• _Problem description_: Without including any pictures, write out the data below exactly.
(Data for this exercise Opens)
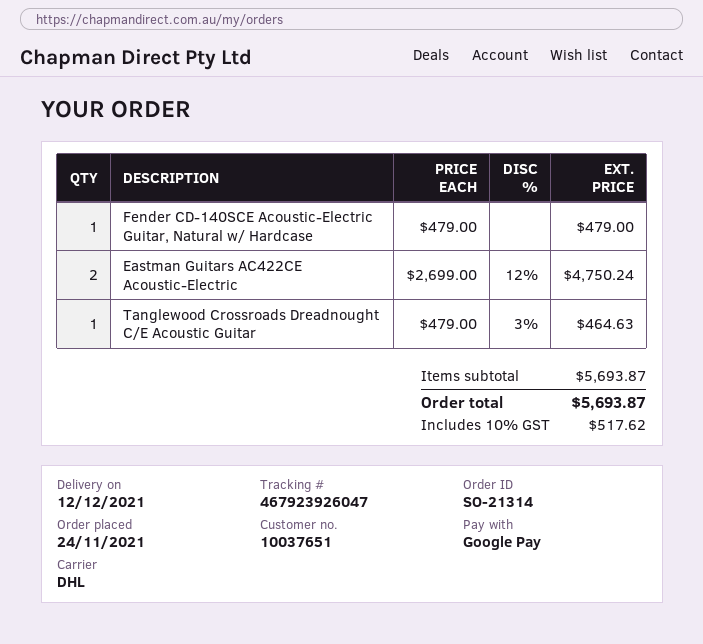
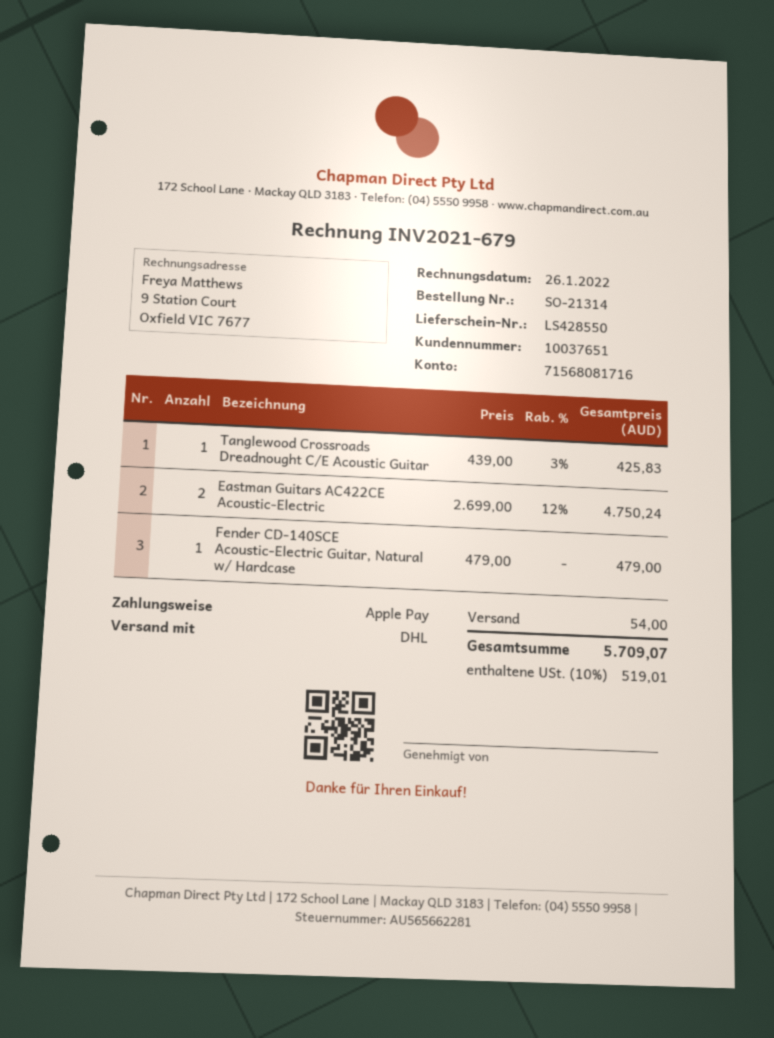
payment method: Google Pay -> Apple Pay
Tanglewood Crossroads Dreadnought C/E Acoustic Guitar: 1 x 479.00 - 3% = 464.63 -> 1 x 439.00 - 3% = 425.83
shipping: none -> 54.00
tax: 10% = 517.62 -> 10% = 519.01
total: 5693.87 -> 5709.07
(Data for this exercise Closes)
• _Task answer_:
payment method: Google Pay -> Apple Pay
Tanglewood Crossroads Dreadnought C/E Acoustic Guitar: 1 x 479.00 - 3% = 464.63 -> 1 x 439.00 - 3% = 425.83
shipping: none -> 54.00
tax: 10% = 517.62 -> 10% = 519.01
total: 5693.87 -> 5709.07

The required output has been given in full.